The early development of microsurgical techniques was built largely upon attempts and refinements of replanting the arm, hand, or digits. Half a century later, replantation techniques are mature, but globally variations or differences are seen in indications for deciding whether to pursue replantation and difficulties that microsurgeons would like to address. This review offers an analysis and global view on indications, current practices, and various other considerations about digital replantation and presents some of the most difficult and challenging cases to illustrate some of the technical triumphs of microsurgery (not necessarily functional triumphs).

To prepare this article, the lead author invited a panel of distinguished experts on replantation to join him in assembling materials: J.B.T. provided views of current indications, views, and collected success rates of digital replantation from colleagues or reports from different regions of the world, especially North America and Asia, and summarized the materials from the panelists; Z.T.W. collected from Chinese colleagues some of the most unusual and challenging digital replants; J.C. summarized reports on 10-digit replantation from the Chinese literature and presented his cases of digital replantation; and J.W. reported on the approach to wide-awake digital replantation in selected patients.
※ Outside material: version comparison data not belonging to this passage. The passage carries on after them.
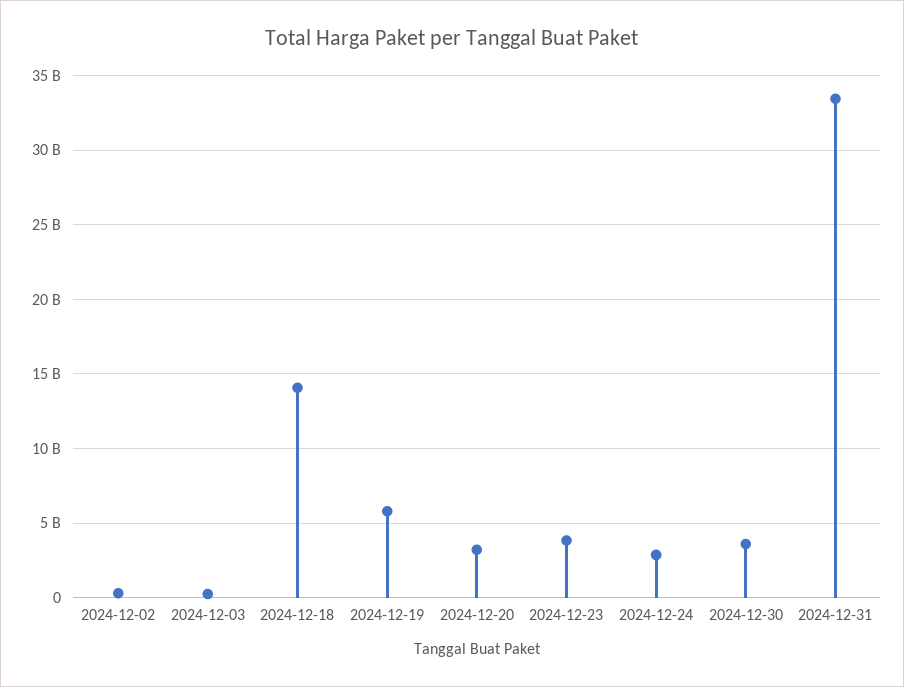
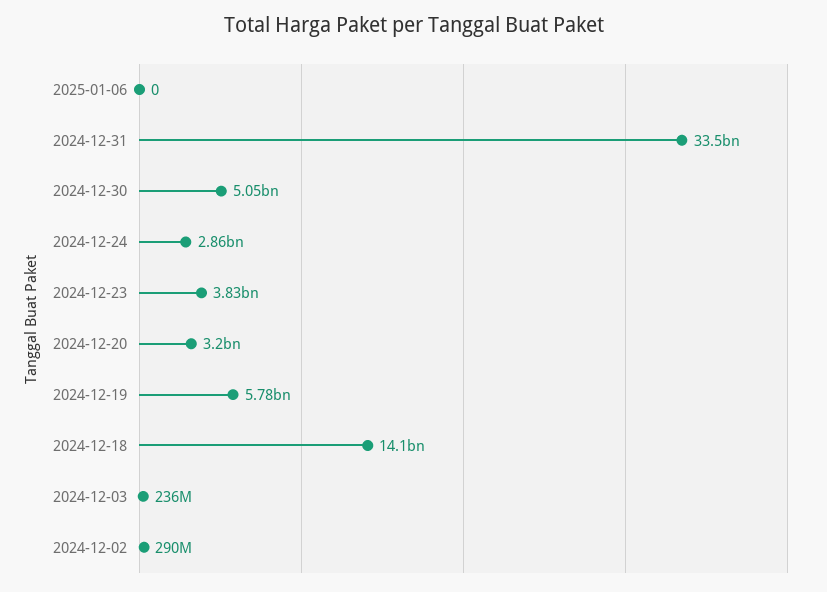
2024-12-30: 3500000000 -> 5050000000
2025-01-06: none -> 0

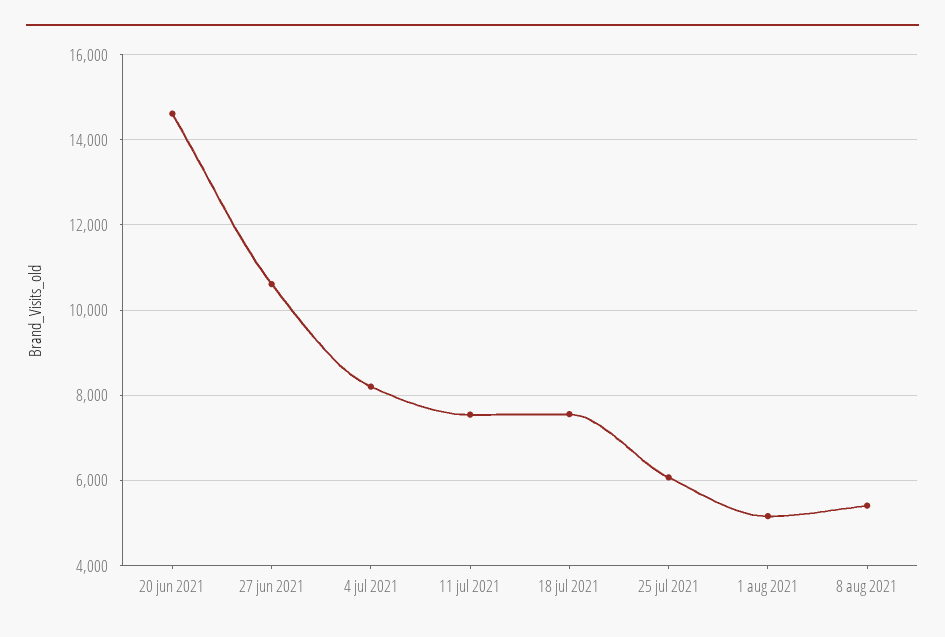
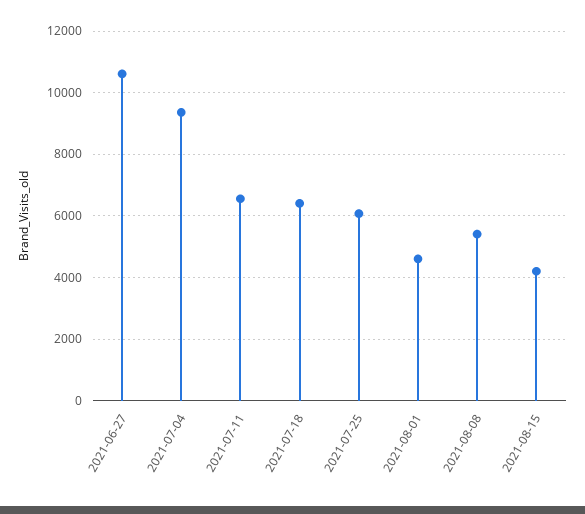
20 jun 2021: 14600 -> none
4 jul 2021: 8200 -> 9400
11 jul 2021: 7600 -> 6600
18 jul 2021: 7600 -> 6400
1 aug 2021: 5200 -> 4600
2021-08-15: none -> 4200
This collective effort was intended to offer a global update on this common and yet often challenging area of microsurgery.

Introduction

The early development of microsurgical techniques was built largely upon attempts and refinements of replanting the arm, hand, or digits. Half a century later, replantation techniques are mature, but globally variations or differences are seen in indications for deciding whether to pursue replantation and difficulties that microsurgeons would like to address. This review offers an analysis and global view on indications, current practices, and various other considerations about digital replantation and presents some of the most difficult and challenging cases to illustrate some of the technical triumphs of microsurgery (not necessarily functional triumphs).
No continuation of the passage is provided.